Q: What is the state of journalism today, and how do you see it in five to 10 years?

A: The Digital Age has turned journalism upside down and inside out. Nearly everything is changing. Who a journalist can be, what a story is, when and where people consume news, how journalists and communities interact in today’s networked world. Though the “who, what, when, where and how” are changing, however, the “why” of journalism is not. We still need independent sources of news, people committed to fair, accurate, contextual search for truth.

Q: What will the future of journalism look like a decade from now?

A: I don’t know. For the first time in modern history, leaders of the news industry admit they don’t know. In a talk a few years ago at ASU, I guessed that the tech growth curve will bring us a rise in wearable media, sensors, Big Data, smart and virtual environments, a more global Internet, universal e-commerce technology and a leap forward in robotics. The last 10 years brought social media, broadband and mobile media with an unpredicted speed and intensity. Those technologies changed not just journalism but all communication. The Pew Research Center once said media is becoming more “personal, portable and participatory” – that’s also true for news.

Q: How will Arizona’s PBS station, which will be used as a learning lab for students, play into what you will be doing?

A: PBS is a great example of the challenge facing legacy media outlets. PBS still appears on lists of top news sites for Baby Boomers. It does not appear on any top-source sites for Millennials or Gen Xers. Those groups consume news differently. As a rule they don’t consume “appointment news.” They don’t sit down every day at 6 a.m. with a newspaper, at 6 p.m. with a newscast.  News finds them, day or night, through social media. So the challenge for PBS is how to keep an existing community happy while experimenting with new programming. When we think of PBS, we think of the main channel. But there are actually several signals in each market. So Cronkite has room to do all sorts of experiments and at the same time pursue traditional forms of journalism excellence (which it did, by the way, on June 3, when an ASU-produced segment appeared on PBS NewsHour.)  I’m not certain what the future of education will be, but I do think it will include helping students learn timeless truths in ever-changing digital environments.

Q: Journalism has received a lot of knocks in the past decade and is perceived as a dying industry. What are some positives about the "digital age" and the future of the profession?

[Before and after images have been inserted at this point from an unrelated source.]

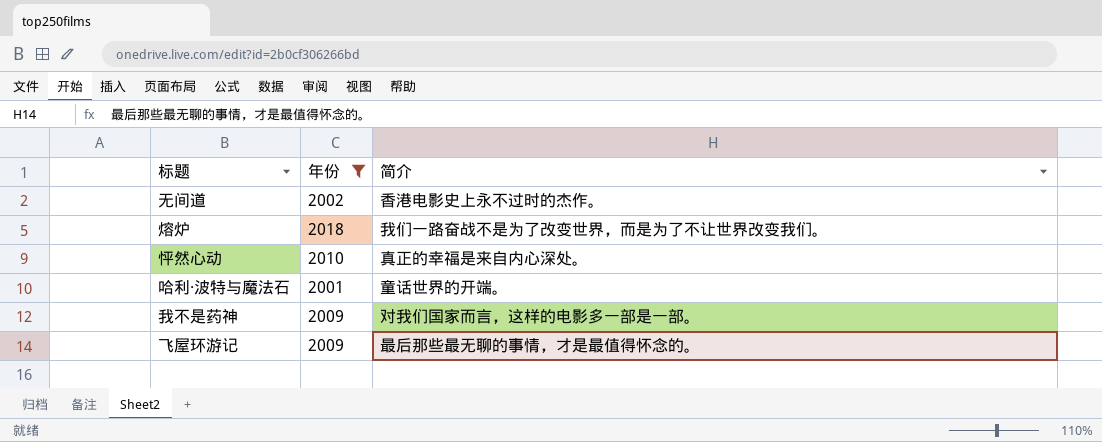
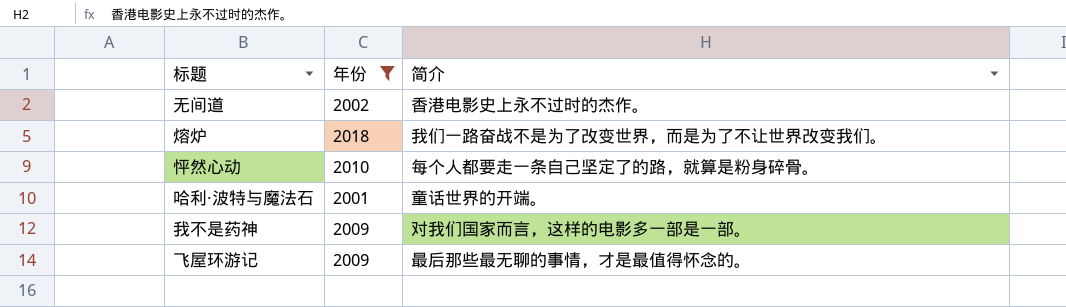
怦然心动 | 简介: 真正的幸福是来自内心深处。 -> 每个人都要走一条自己坚定了的路，就算是粉身碎骨。

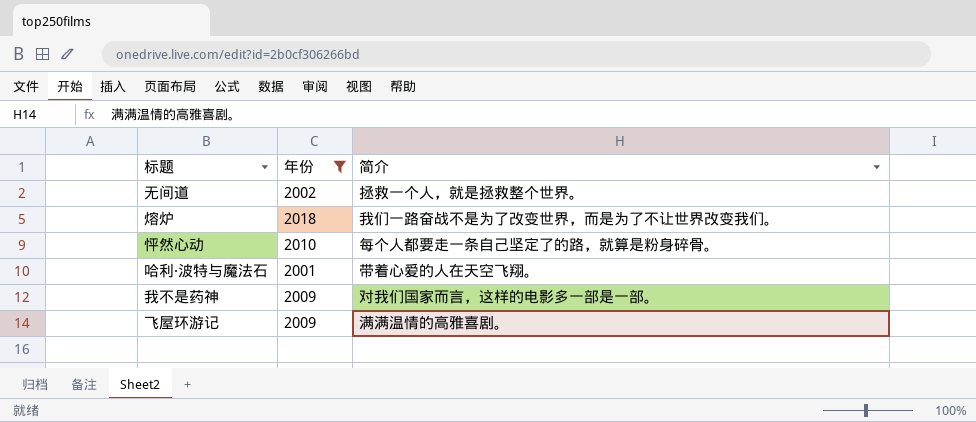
无间道 | 简介: 香港电影史上永不过时的杰作。 -> 拯救一个人，就是拯救整个世界。
哈利·波特与魔法石 | 简介: 童话世界的开端。 -> 带着心爱的人在天空飞翔。
飞屋环游记 | 简介: 最后那些最无聊的事情，才是最值得怀念的。 -> 满满温情的高雅喜剧。

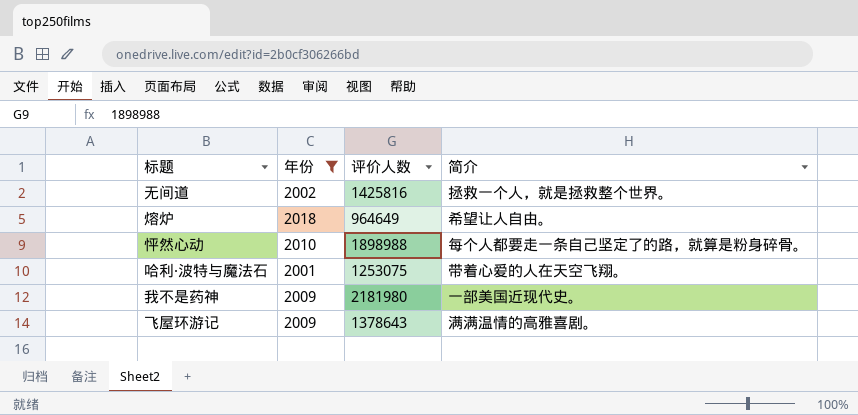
column 评价人数 | position: none -> 3
熔炉 | 简介: 我们一路奋战不是为了改变世界，而是为了不让世界改变我们。 -> 希望让人自由。
我不是药神 | 简介: 对我们国家而言，这样的电影多一部是一部。 -> 一部美国近现代史。

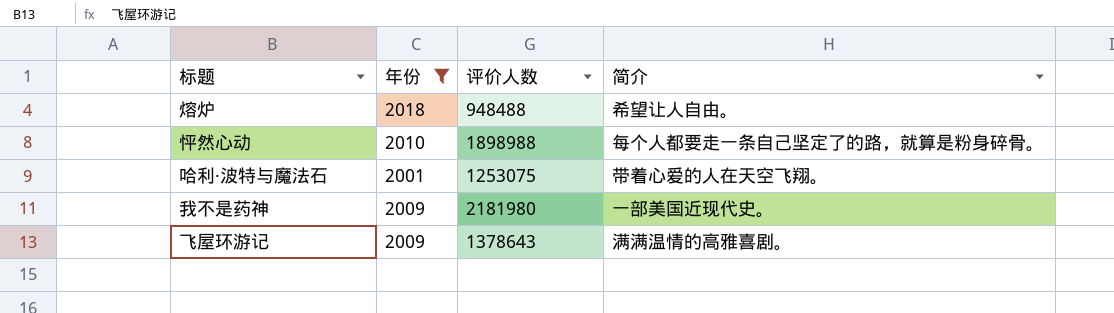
row 无间道: 2002 | 1425816 | 拯救一个人，就是拯救整个世界。 -> none
熔炉 | 评价人数: 964649 -> 948488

A: Two big things are happening. First, America faces a crisis in local news. Our daily newspapers once had monopolies in their cities. They were flush with cash from print advertising. Now the world is digital, and more than half of that print ad revenue is gone. But the daily paper provides most of America’s local news reporting, so we need new sources of local news. But there’s another story: Digital news is booming. People in all industries need non-fiction storytellers. New digital news organizations are starting. Hundreds have been created on the local level. News entrepreneurs are valued. More universities and nonprofits are becoming news providers. Not since the dawn of the industrial age have we seen such potential for new ideas and ways of doing things. The marketplace won’t limit the journalists starting out today. We’ve freshly arrived in a new digital age of communication, and they can build whatever future of news they can imagine.